Por isso, intervenções patarecas como as do Catroga ontem depois da conferência de Sócrates ou a do palerma de Passos Coelho a dizer que não vai assinar de cruz e que, mal possa, jardina aquilo tudo, é tudo o que Portugal não precisa.
Finalmente uma palavra para a reacção inteligente de Paulo Portas. Uma vez mais teve palavras responsáveis e inteligentes. Isto, em terra de cegos, quem tem um olho é rei e por isso ele nem diz nada de muito especial mas, enfim: diz que obviamnete que vai assinar e que, com um bom governo, o acordo ainda pode ter melhores resultados.
E é de uma atitude construtiva assim que Portugal precisa.
Reparem no peixe: o pescador estava todo orgulhoso, o peixe rabiava que se fartava e ele, ali, todo feliz, a posar para que eu o fotografasse |
Por isso também se compreende a atitude optimista (optimista, por vezes ao ponto de raiar a alienação ou a manipulação) de Sócrates: temos que, solidariamente, sem tricas estúpidas, ir em frente e, já que quando somos bem orientados, demonstramos ser uns trabalhadores competentes e produtivos (quando emigramos, por exemplo), deixemo-nos agora governar.
Nota: Claro que as fotografias não têm nada a ver com o texto. Mas hoje, depois do trabalho, ao entardecer, fui passear para o pé do rio e tirei estas fotografias. Como o texto está maçudo, lembrei-me de as colocar aqui.

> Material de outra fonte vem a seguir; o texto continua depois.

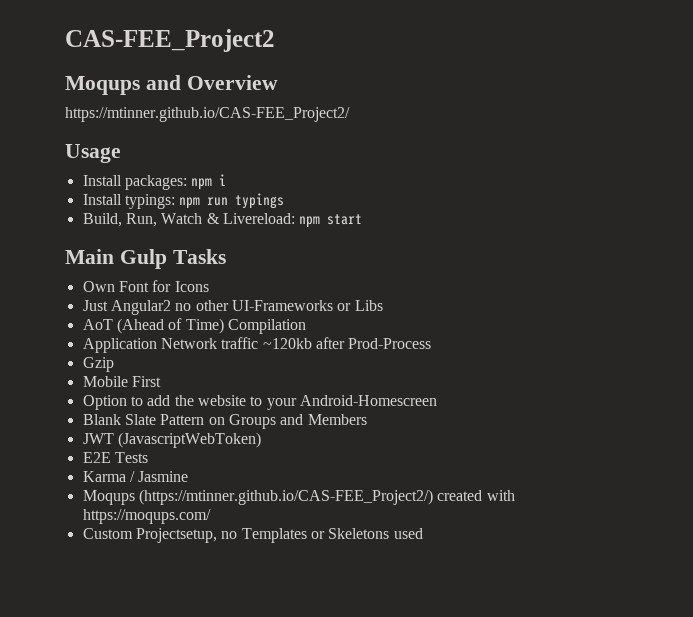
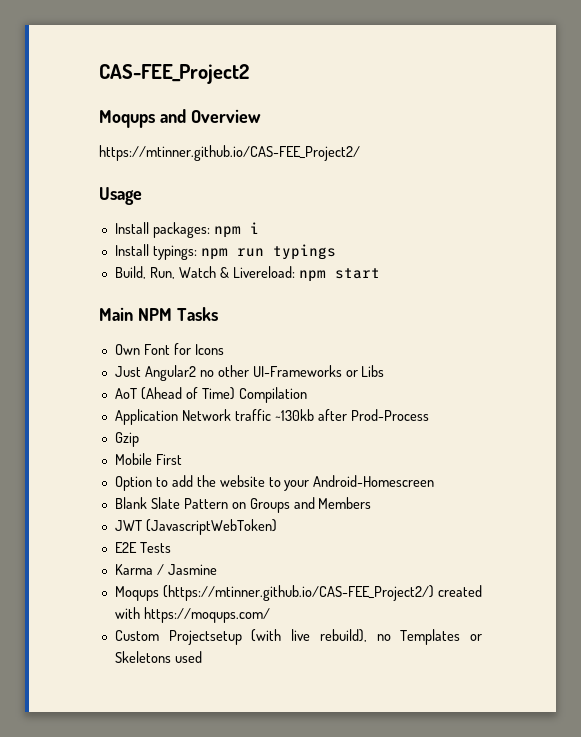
[119,249,167,269] Gulp -> [137,308,172,321] NPM
[262,338,312,349] ~120kb -> [274,409,314,421] ~130kb
[135,528,217,543] Projectsetup, -> [168,629,367,645] Projectsetup (with live rebuild),

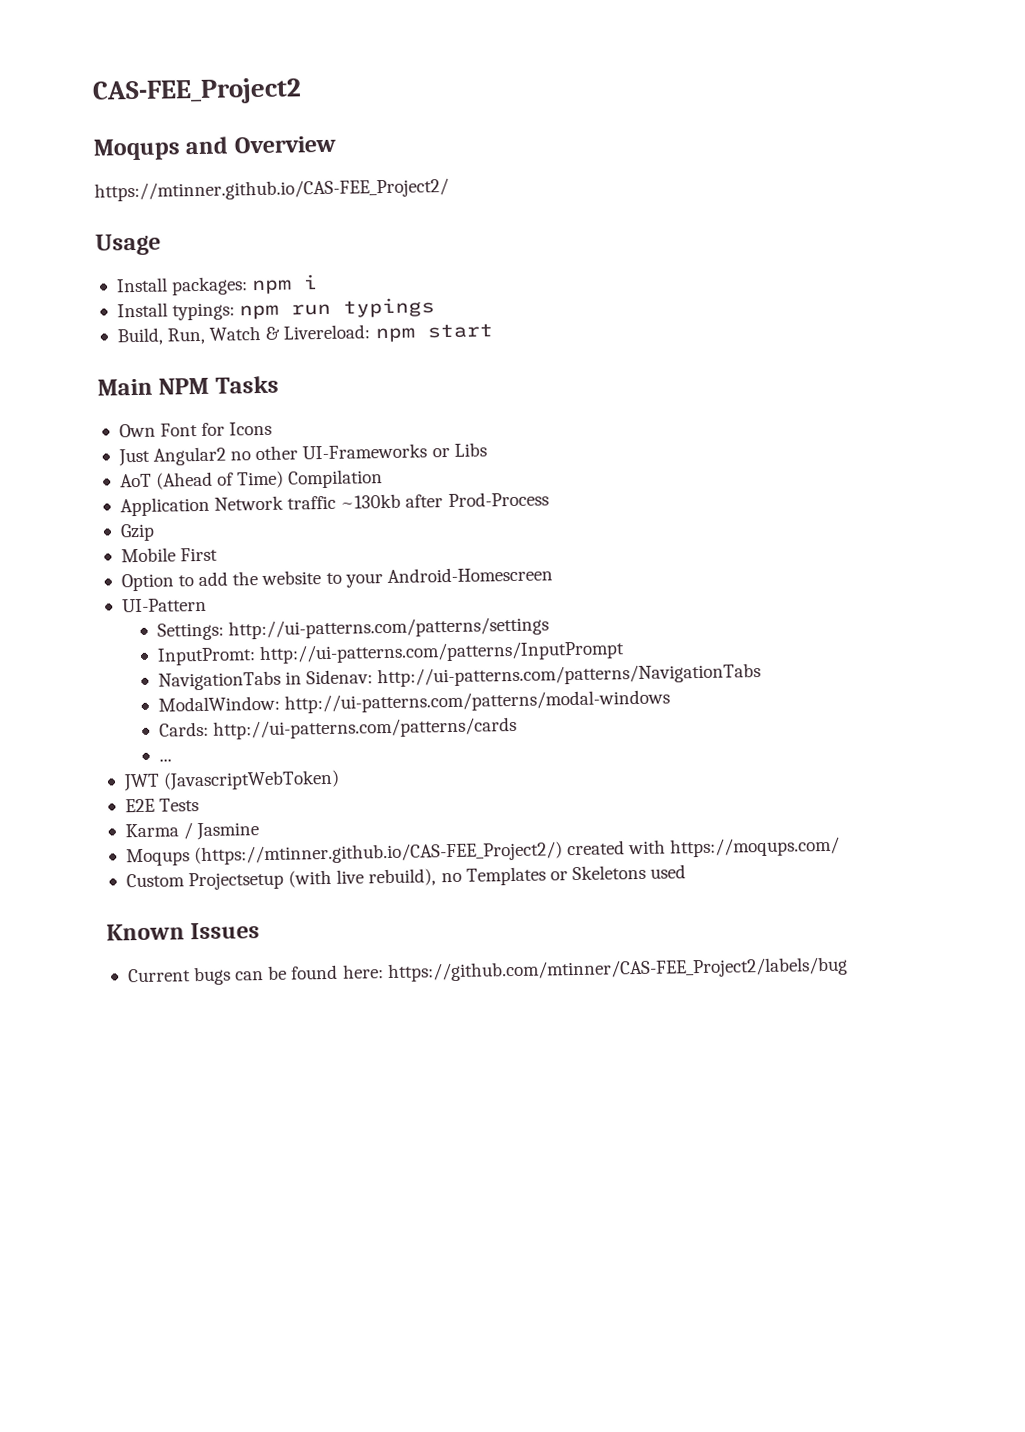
[114,497,372,513] Blank Slate Pattern on Groups and Members -> [121,597,207,613] [156,616,550,641] [156,640,626,666] [157,663,762,691] [157,689,671,714] [158,716,518,740] [158,758,172,762] UI-Pattern // Settings: http://ui-patterns.com/patterns/settings // InputPromt: http://ui-patterns.com/patterns/InputPrompt // NavigationTabs in Sidenav: http://ui-patterns.com/patterns/NavigationTabs // ModalWindow: http://ui-patterns.com/patterns/modal-windows // Cards: http://ui-patterns.com/patterns/cards // ...
(202, 657) none -> [106,922,261,941] [127,956,848,986] // Known Issues // Current bugs can be found here: https://github.com/mtinner/CAS-FEE_Project2/labels/bug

Outra nota: É verdade, claro que tudo o que estava no PEC IV está aqui neste documento, com alguns ajustamentos. Mas este documento é muito mais ambicioso, mais abrangente, limpa o pó, varre, arruma a casa (quase) toda. O PEC IV era um apertar de cinto: isto é todo um restyling. Ou seja, são irrelevantes e absurdas as discussões sobre se isto tem ou não a ver com o PEC.
2 comentários:
aqui o povo agradece, com análises assim não preciso ler os jornais. sem formação específica q me permita botar faladura sobre os entrefolhos da coisa - a economia tem qq coisa de adivinhação - há um assunto em q não concordo inteiramente consigo: as licenciaturas em humanidades e correlativos. num país com um terrível défice de malta com frequência de ensino superior, sobretudo quando comparado com o norte europeu, creio sinceramente q qualquer formaçãozinha servirá. afinal, qnd aponta o dedo - e bem! - à ausência de capitalistas, isso tb não se deverá à carência de gente formada? sem esquecer q um licenciado varre sempre melhor as ruas do q um gajo com a 4ª classe. certo? Mas isto é conversa e pano para mangas.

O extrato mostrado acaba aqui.